Ensembling Off-the-shelf Models for GAN Training

Overview

Vision-aided GAN

video (3m) | website | paper







Can the collective knowledge from a large bank of pretrained vision models be leveraged to improve GAN training? If so, with so many models to choose from, which one(s) should be selected, and in what manner are they most effective?

We find that pretrained computer vision models can significantly improve performance when used in an ensemble of discriminators. We propose an effective selection mechanism, by probing the linear separability between real and fake samples in pretrained model embeddings, choosing the most accurate model, and progressively adding it to the discriminator ensemble. Our method can improve GAN training in both limited data and large-scale settings.

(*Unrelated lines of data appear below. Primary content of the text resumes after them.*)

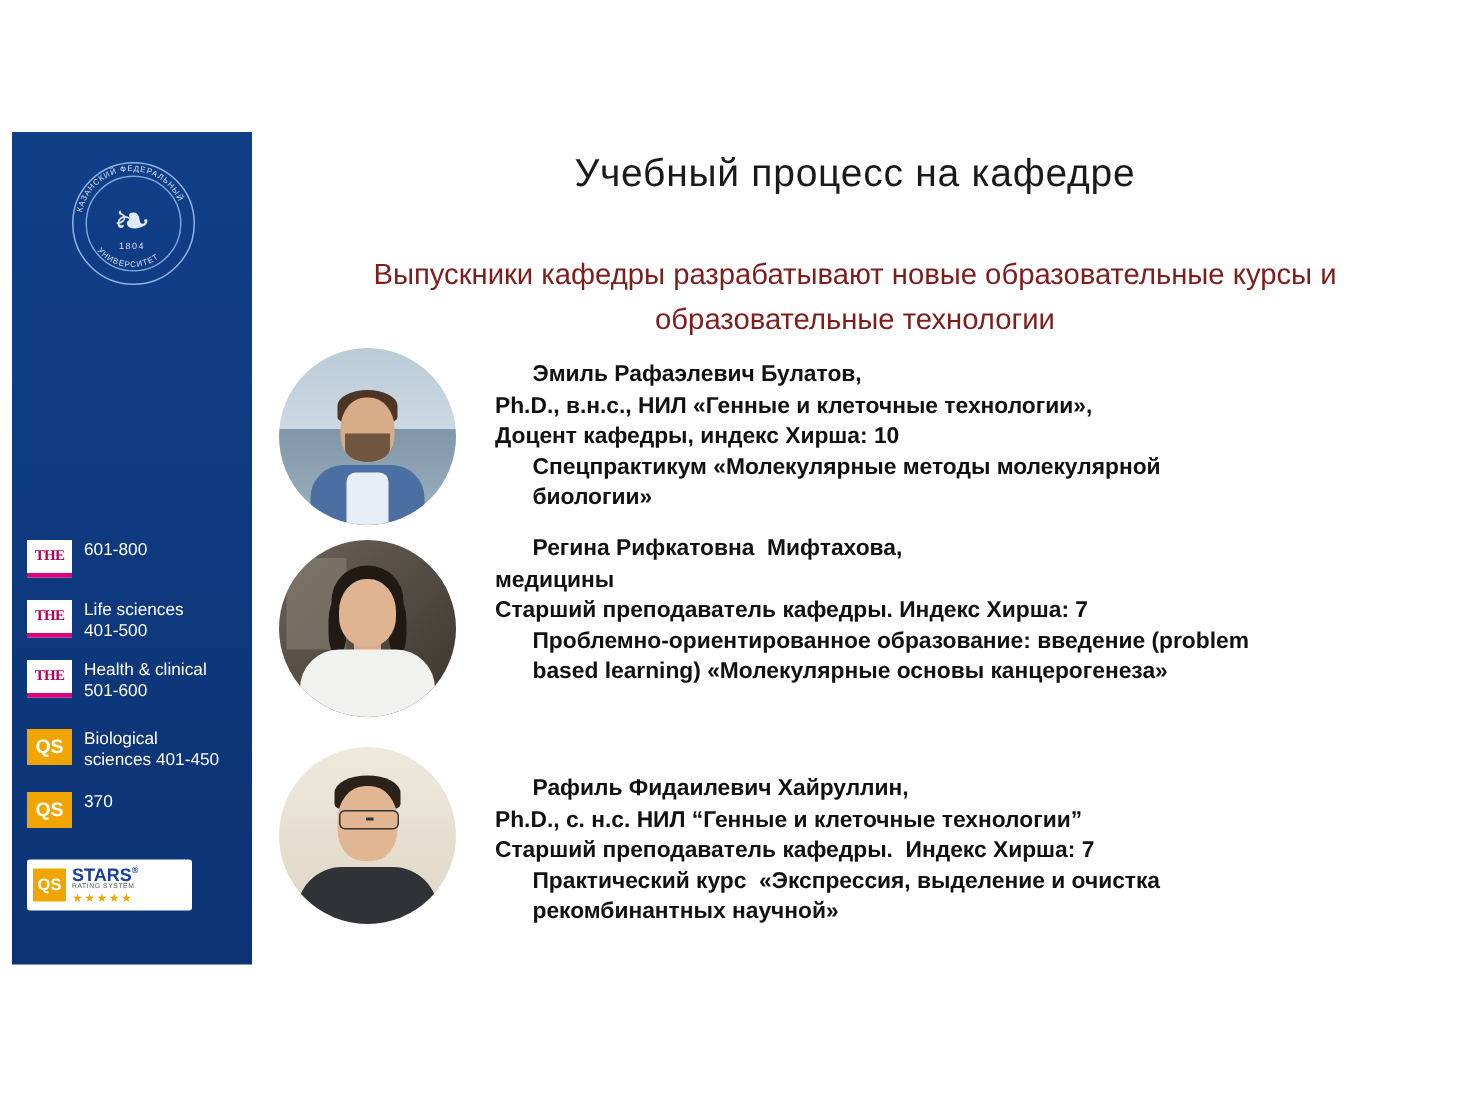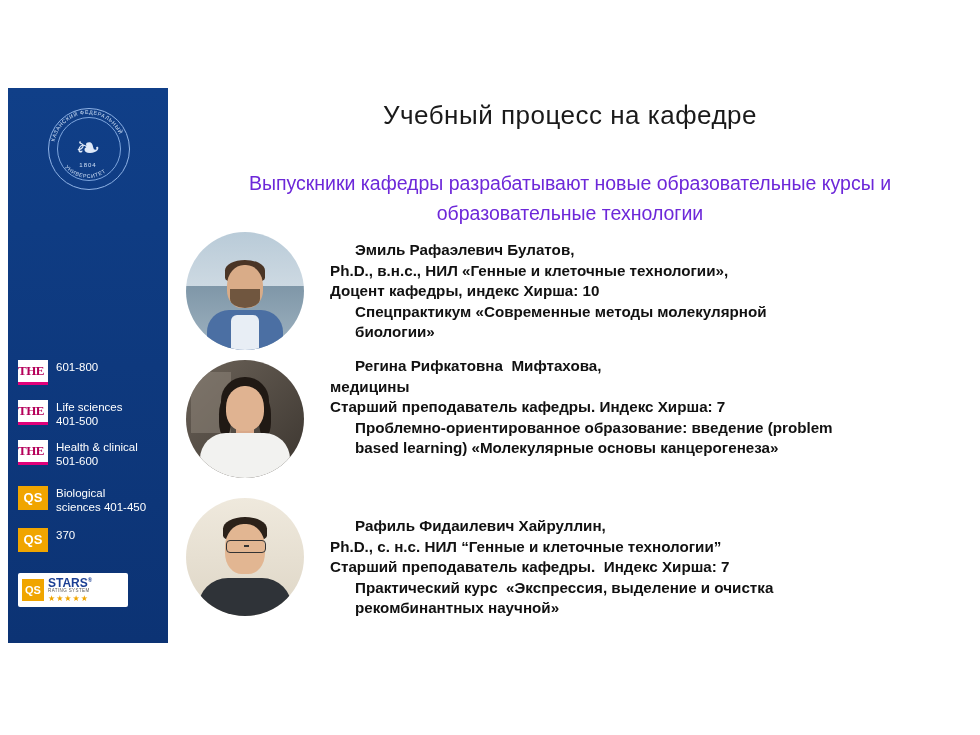--- a/index.html
+++ b/index.html
@@ -190,7 +190,7 @@
     width: 760px;
     text-align: center;
     font-size: 19.5px;
-    color: #6d28d9;
+    color: #7f1d1d;
     line-height: 30px;
   }
 

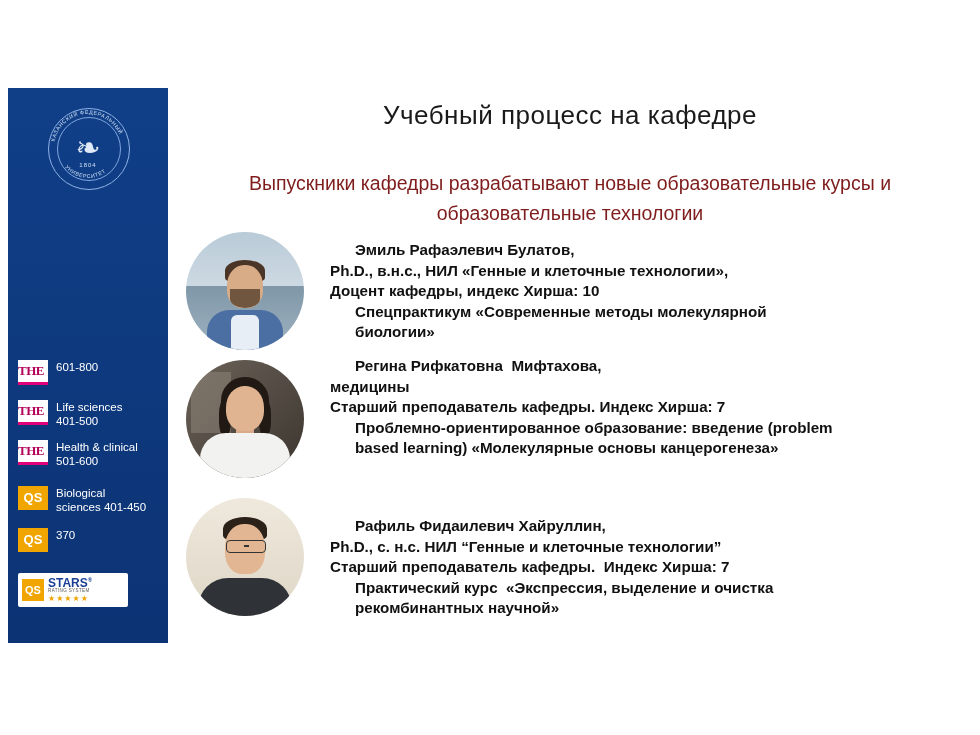--- a/index.html
+++ b/index.html
@@ -354,7 +354,7 @@
     <div class="b">Эмиль Рафаэлевич Булатов,</div>
     <div class="r">Ph.D., в.н.с., НИЛ «Генные и клеточные технологии»,</div>
     <div class="r">Доцент кафедры, индекс Хирша: 10</div>
-    <div class="b">Спецпрактикум «Современные методы молекулярной</div>
+    <div class="b">Спецпрактикум «Молекулярные методы молекулярной</div>
     <div class="b">биологии»</div>
   </div>
 

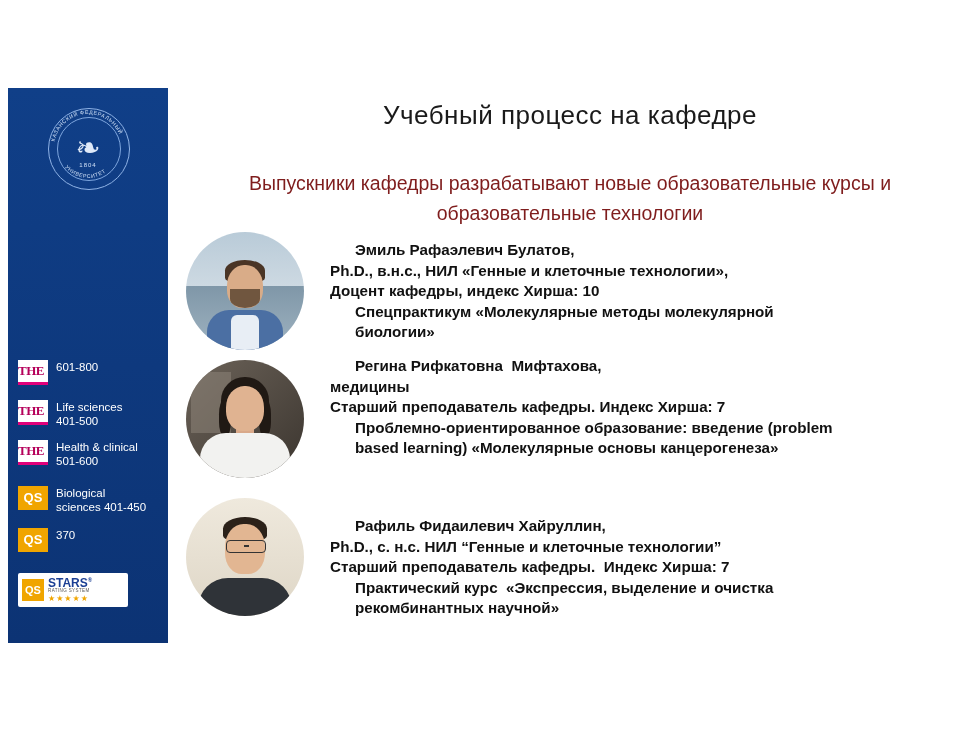--- a/index.html
+++ b/index.html
@@ -103,8 +103,9 @@
     background: #ffffff;
     color: #b5005a;
     font-weight: bold;
-    font-size: 13px;
+    font-size: 10px;
     line-height: 22px;
+    text-align: center;
     letter-spacing: -0.5px;
     font-family: "Liberation Serif", serif;
     border-bottom: 3px solid #e0007a;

Ensembling Off-the-shelf Models for GAN Training
Nupur Kumari, Richard Zhang, Eli Shechtman, Jun-Yan Zhu
arXiv 2112.09130, 2021

Quantitative Comparison


Our method outperforms recent GAN training methods by a large margin, especially in limited sample setting. For LSUN Cat, we achieve similar FID as StyleGAN2 trained on the full dataset using only $0.7%$ of the dataset. On the full dataset, our method improves FID by 1.5x to 2x on cat, church, and horse categories of LSUN.

Example Results

Below, we show visual comparisons between the baseline StyleGAN2-ADA and our model (Vision-aided GAN) for the same randomly sample latent code.

Interpolation Videos

Latent interpolation results of models trained with our method on AnimalFace Cat (160 images), Dog (389 images), and Bridge-of-Sighs (100 photos).


Requirements

  • 64-bit Python 3.8 and PyTorch 1.8.0 (or later). See https://pytorch.org/ for PyTorch install instructions.
  • Cuda toolkit 11.0 or later.
  • python libraries: see requirements.txt
  • StyleGAN2 code relies heavily on custom PyTorch extensions. For detail please refer to the repo stylegan2-ada-pytorch

Setting up Off-the-shelf Computer Vision models

CLIP(ViT): we modify the model.py function to return intermediate features of the transformer model. To set up follow these steps.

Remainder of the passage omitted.